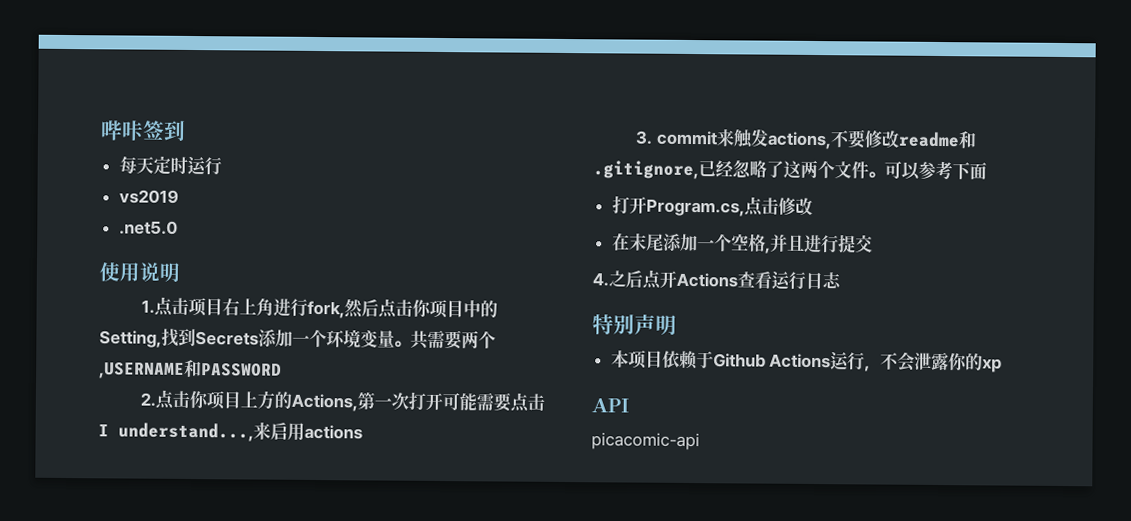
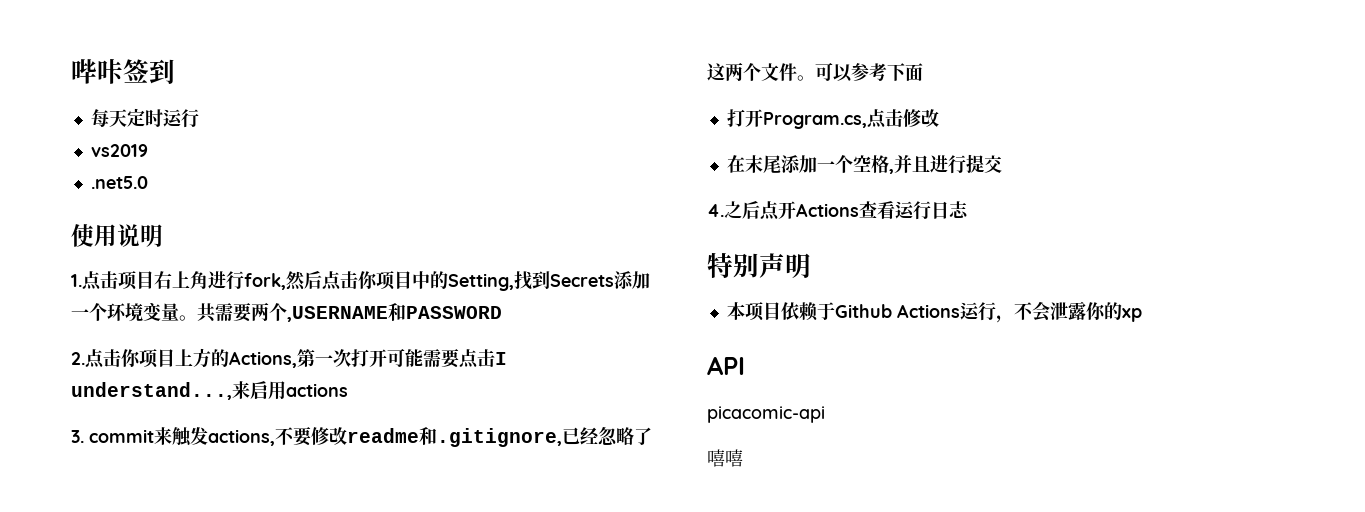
(700, 441) none -> [707,449,743,467] // 嘻嘻

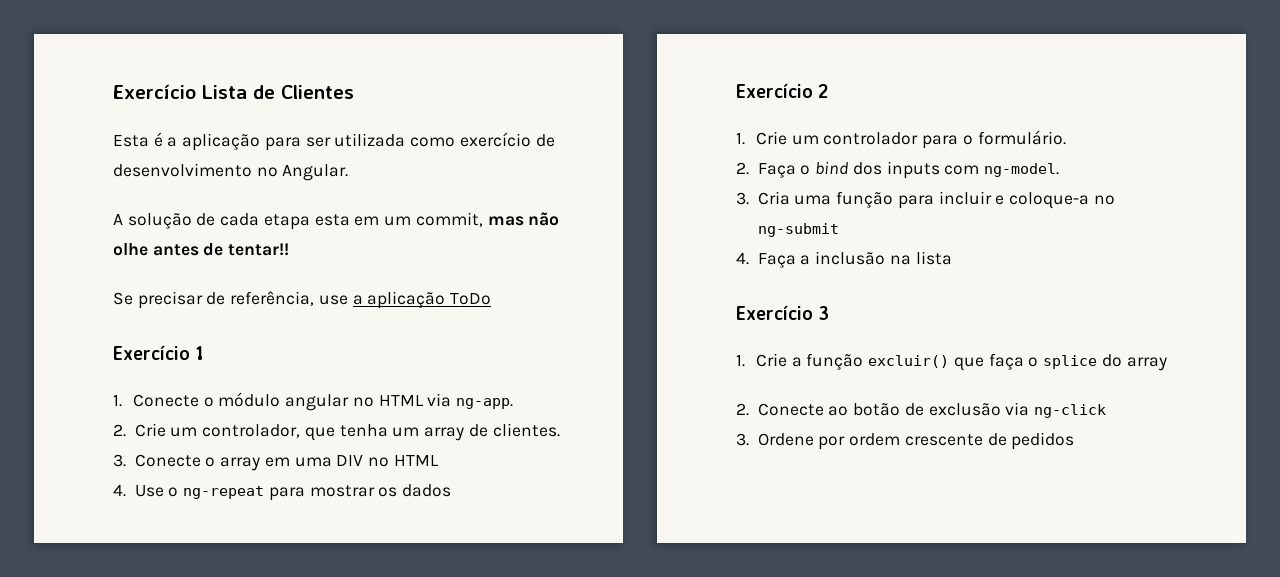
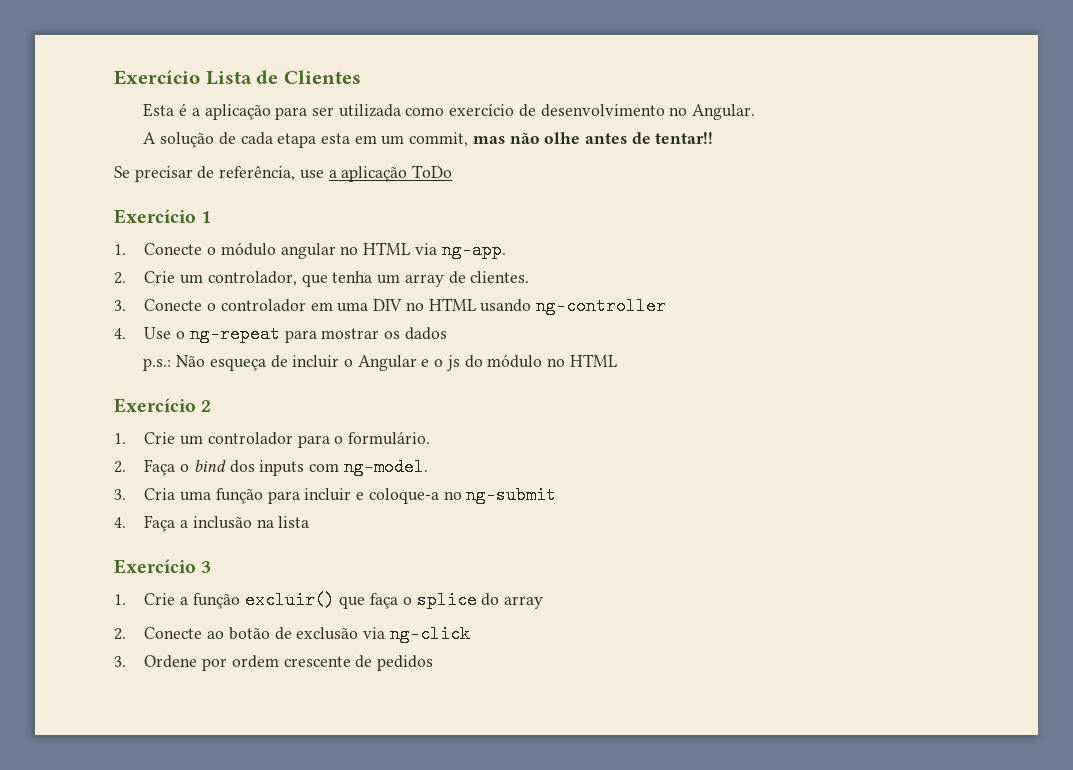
[220,457,261,471] array -> [220,299,306,312] controlador
(439, 460) none -> [480,297,667,315] usando ng-controller
(452, 490) none -> [143,354,617,371] // p.s.: Não esqueça de incluir o Angular e o js do módulo no HTML

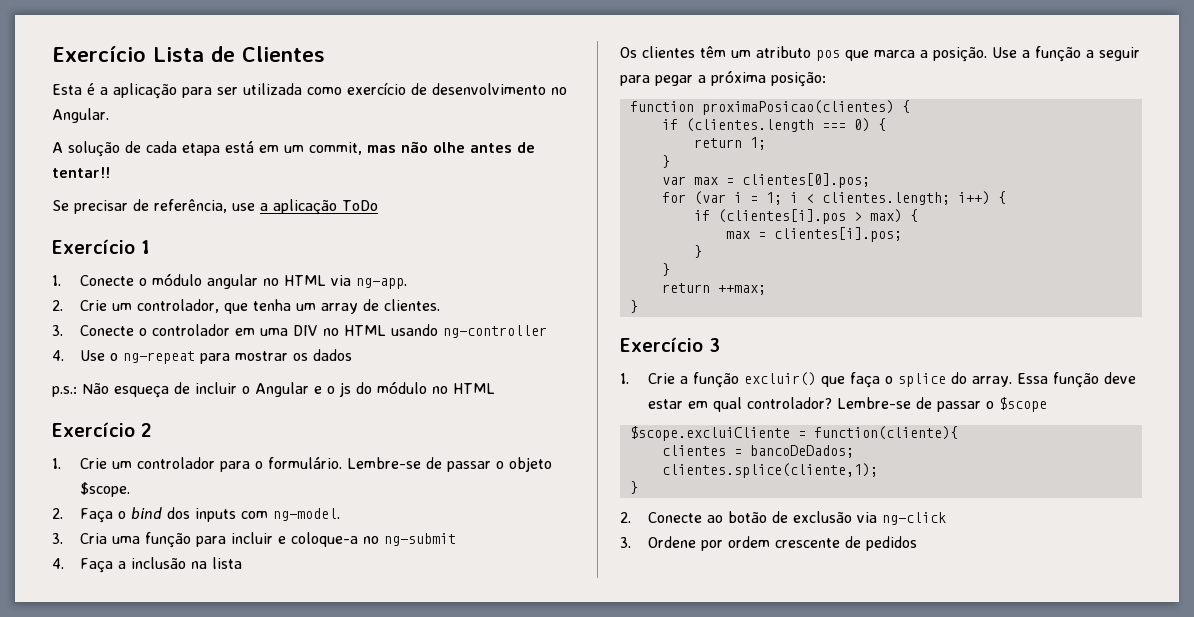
[320,133,350,144] esta -> [225,141,254,153] está
(431, 438) none -> [347,457,553,472] [80,482,131,497] Lembre-se de passar o objeto $scope.
(310, 522) none -> [620,46,1140,62] [620,70,826,87] [629,100,910,115] [661,118,886,132] [693,137,766,150] [661,155,670,168] [661,173,870,188] [661,191,1006,205] [693,209,918,224] [725,227,902,242] [693,245,702,258] [661,263,670,276] [661,283,766,295] [629,300,638,313] // Os clientes têm um atributo pos que marca a posição. Use a função a seguir para pegar a próxima posição: // function proximaPosicao(clientes) { // if (clientes.length === 0) { // return 1; // } // var max = clientes[0].pos; // for (var i = 1; i < clientes.length; i++) { // if (clientes[i].pos > max) { // max = clientes[i].pos; // } // } // return ++max; // }
[504,596,544,609] array -> [972,372,1137,388] [648,397,1048,412] [629,426,958,441] [661,445,854,458] [661,463,878,478] [629,481,638,494] array. Essa função deve estar em qual controlador? Lembre-se de passar o $scope // $scope.excluiCliente = function(cliente){ // clientes = bancoDeDados; // clientes.splice(cliente,1); // }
= = = = =
What the task asks: Before copying the material, set its pictures aside; then transcribe it word for word.

Your solution:
(700, 441) none -> [707,449,743,467] // 嘻嘻

[220,457,261,471] array -> [220,299,306,312] controlador
(439, 460) none -> [480,297,667,315] usando ng-controller
(452, 490) none -> [143,354,617,371] // p.s.: Não esqueça de incluir o Angular e o js do módulo no HTML

[320,133,350,144] esta -> [225,141,254,153] está
(431, 438) none -> [347,457,553,472] [80,482,131,497] Lembre-se de passar o objeto $scope.
(310, 522) none -> [620,46,1140,62] [620,70,826,87] [629,100,910,115] [661,118,886,132] [693,137,766,150] [661,155,670,168] [661,173,870,188] [661,191,1006,205] [693,209,918,224] [725,227,902,242] [693,245,702,258] [661,263,670,276] [661,283,766,295] [629,300,638,313] // Os clientes têm um atributo pos que marca a posição. Use a função a seguir para pegar a próxima posição: // function proximaPosicao(clientes) { // if (clientes.length === 0) { // return 1; // } // var max = clientes[0].pos; // for (var i = 1; i < clientes.length; i++) { // if (clientes[i].pos > max) { // max = clientes[i].pos; // } // } // return ++max; // }
[504,596,544,609] array -> [972,372,1137,388] [648,397,1048,412] [629,426,958,441] [661,445,854,458] [661,463,878,478] [629,481,638,494] array. Essa função deve estar em qual controlador? Lembre-se de passar o $scope // $scope.excluiCliente = function(cliente){ // clientes = bancoDeDados; // clientes.splice(cliente,1); // }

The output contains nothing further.